TASK DESCRIPTION -> Each line of the entries below that holds "based" is needed, copied in full.

Change listing data
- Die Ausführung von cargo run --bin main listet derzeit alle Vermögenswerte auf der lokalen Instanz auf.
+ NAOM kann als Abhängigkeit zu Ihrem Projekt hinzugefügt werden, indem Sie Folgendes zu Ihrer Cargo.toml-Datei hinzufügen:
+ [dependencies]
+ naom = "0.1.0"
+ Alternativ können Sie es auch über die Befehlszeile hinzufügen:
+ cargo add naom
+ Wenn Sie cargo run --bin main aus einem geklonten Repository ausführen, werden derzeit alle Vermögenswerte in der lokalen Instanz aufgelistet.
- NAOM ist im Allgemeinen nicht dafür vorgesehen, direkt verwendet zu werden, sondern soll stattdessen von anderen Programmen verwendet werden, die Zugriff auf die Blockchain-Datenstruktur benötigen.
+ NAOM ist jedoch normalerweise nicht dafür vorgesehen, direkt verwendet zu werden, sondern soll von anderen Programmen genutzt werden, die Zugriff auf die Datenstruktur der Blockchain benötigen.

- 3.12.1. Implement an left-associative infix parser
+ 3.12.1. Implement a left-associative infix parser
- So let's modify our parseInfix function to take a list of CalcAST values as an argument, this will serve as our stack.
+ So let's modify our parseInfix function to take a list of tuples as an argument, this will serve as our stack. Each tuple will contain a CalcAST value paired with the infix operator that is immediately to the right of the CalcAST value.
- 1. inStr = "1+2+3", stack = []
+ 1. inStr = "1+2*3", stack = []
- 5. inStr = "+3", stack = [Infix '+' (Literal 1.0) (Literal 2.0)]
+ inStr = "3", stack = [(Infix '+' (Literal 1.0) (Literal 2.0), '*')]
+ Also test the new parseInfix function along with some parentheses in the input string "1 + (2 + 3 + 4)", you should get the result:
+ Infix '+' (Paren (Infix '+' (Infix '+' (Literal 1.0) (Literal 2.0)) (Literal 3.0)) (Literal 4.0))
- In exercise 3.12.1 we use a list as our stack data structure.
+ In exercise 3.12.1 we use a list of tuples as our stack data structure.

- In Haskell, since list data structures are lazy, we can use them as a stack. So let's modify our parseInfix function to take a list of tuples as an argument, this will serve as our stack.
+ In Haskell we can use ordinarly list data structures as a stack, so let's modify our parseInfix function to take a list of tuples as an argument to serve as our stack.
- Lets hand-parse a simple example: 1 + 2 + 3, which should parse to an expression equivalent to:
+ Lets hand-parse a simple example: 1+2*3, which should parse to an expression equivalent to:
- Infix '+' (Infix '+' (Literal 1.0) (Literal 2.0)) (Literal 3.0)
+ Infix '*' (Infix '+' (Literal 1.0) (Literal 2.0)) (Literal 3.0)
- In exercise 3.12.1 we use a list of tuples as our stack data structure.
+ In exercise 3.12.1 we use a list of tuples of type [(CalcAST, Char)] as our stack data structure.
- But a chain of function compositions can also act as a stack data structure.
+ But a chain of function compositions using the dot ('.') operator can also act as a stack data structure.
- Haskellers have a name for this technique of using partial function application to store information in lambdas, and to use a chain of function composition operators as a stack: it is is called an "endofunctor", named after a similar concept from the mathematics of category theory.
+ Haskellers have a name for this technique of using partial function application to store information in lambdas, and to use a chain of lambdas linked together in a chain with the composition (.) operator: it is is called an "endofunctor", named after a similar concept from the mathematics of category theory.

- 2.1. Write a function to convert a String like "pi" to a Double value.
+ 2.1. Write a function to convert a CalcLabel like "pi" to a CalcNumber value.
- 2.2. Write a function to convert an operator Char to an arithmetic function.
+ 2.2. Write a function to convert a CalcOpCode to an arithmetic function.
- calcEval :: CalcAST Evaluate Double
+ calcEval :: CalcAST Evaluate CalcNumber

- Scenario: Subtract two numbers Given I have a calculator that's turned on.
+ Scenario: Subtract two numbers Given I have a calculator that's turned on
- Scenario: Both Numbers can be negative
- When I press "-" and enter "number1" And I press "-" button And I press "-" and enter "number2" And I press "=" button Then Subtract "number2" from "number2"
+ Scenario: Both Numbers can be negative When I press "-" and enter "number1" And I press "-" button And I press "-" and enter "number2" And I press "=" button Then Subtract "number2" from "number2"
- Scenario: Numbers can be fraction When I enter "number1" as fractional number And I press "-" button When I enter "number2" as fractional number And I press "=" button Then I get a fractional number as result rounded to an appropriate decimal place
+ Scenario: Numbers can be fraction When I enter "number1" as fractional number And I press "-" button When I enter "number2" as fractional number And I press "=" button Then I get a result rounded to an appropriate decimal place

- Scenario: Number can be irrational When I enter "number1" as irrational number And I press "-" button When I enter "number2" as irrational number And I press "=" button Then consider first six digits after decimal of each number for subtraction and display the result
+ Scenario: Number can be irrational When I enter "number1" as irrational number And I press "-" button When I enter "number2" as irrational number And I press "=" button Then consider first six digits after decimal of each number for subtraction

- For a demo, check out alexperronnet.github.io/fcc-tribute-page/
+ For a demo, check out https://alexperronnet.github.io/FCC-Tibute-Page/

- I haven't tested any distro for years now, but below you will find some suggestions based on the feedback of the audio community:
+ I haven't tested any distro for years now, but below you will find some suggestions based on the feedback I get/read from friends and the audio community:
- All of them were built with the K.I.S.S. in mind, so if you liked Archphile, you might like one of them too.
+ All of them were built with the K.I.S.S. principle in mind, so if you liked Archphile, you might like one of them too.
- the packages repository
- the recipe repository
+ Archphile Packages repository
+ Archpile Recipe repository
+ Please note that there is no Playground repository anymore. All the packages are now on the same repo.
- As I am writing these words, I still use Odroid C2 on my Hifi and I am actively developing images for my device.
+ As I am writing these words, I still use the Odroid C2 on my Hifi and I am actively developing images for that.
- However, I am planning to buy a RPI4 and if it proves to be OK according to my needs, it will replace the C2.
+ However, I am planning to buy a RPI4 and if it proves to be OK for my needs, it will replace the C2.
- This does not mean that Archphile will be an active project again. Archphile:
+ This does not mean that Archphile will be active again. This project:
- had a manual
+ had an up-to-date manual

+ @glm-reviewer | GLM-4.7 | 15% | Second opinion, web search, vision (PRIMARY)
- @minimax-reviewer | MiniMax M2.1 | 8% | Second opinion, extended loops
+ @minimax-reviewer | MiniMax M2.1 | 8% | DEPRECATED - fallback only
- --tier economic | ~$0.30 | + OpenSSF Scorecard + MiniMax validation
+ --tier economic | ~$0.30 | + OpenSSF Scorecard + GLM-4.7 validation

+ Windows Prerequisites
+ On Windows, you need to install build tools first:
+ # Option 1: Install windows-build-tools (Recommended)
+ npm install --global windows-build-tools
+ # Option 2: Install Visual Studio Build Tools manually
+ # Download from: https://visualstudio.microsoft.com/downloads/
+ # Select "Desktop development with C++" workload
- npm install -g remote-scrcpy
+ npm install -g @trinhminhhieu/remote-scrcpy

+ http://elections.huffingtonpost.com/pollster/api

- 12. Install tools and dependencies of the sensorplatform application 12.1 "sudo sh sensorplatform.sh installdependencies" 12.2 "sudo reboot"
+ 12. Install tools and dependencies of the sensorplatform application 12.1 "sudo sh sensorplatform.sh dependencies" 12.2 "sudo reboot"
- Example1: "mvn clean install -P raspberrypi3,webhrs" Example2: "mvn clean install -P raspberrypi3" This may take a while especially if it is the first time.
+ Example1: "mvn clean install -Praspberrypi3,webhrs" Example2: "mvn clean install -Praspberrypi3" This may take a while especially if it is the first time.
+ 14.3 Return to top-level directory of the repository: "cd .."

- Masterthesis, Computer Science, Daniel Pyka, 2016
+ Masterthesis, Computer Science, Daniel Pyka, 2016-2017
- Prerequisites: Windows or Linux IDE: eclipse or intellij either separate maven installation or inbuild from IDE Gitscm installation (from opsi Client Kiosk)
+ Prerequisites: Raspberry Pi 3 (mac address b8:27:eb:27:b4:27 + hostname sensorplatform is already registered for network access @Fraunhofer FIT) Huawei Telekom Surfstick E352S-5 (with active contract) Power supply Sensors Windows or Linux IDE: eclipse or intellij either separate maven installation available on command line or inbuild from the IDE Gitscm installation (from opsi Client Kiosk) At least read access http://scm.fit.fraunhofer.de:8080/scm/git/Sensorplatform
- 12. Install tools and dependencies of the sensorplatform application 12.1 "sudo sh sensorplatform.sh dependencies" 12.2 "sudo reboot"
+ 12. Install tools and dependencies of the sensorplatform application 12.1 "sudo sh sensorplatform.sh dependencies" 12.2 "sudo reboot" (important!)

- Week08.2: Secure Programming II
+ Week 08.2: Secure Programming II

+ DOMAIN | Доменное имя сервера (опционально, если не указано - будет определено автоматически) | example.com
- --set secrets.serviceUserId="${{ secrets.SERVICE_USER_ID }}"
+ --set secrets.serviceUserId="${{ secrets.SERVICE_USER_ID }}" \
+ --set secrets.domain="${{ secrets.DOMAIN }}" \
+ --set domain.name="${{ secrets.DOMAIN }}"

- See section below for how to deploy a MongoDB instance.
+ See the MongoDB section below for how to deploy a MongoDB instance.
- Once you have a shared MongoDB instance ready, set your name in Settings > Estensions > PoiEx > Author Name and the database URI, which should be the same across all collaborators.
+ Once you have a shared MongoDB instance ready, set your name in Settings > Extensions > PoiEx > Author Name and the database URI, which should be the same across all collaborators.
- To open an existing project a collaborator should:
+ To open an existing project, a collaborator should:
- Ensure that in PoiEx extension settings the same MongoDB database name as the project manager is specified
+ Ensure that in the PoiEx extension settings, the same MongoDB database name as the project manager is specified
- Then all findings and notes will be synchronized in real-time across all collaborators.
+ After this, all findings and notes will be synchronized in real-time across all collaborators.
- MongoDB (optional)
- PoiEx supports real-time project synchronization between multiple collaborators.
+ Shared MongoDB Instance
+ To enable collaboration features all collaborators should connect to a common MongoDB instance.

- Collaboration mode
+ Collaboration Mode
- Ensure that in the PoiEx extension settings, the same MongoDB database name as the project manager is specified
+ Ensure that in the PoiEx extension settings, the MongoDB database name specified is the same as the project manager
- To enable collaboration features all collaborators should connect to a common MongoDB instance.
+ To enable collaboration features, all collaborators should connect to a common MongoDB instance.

REPLY ->
- I haven't tested any distro for years now, but below you will find some suggestions based on the feedback of the audio community:
+ I haven't tested any distro for years now, but below you will find some suggestions based on the feedback I get/read from friends and the audio community:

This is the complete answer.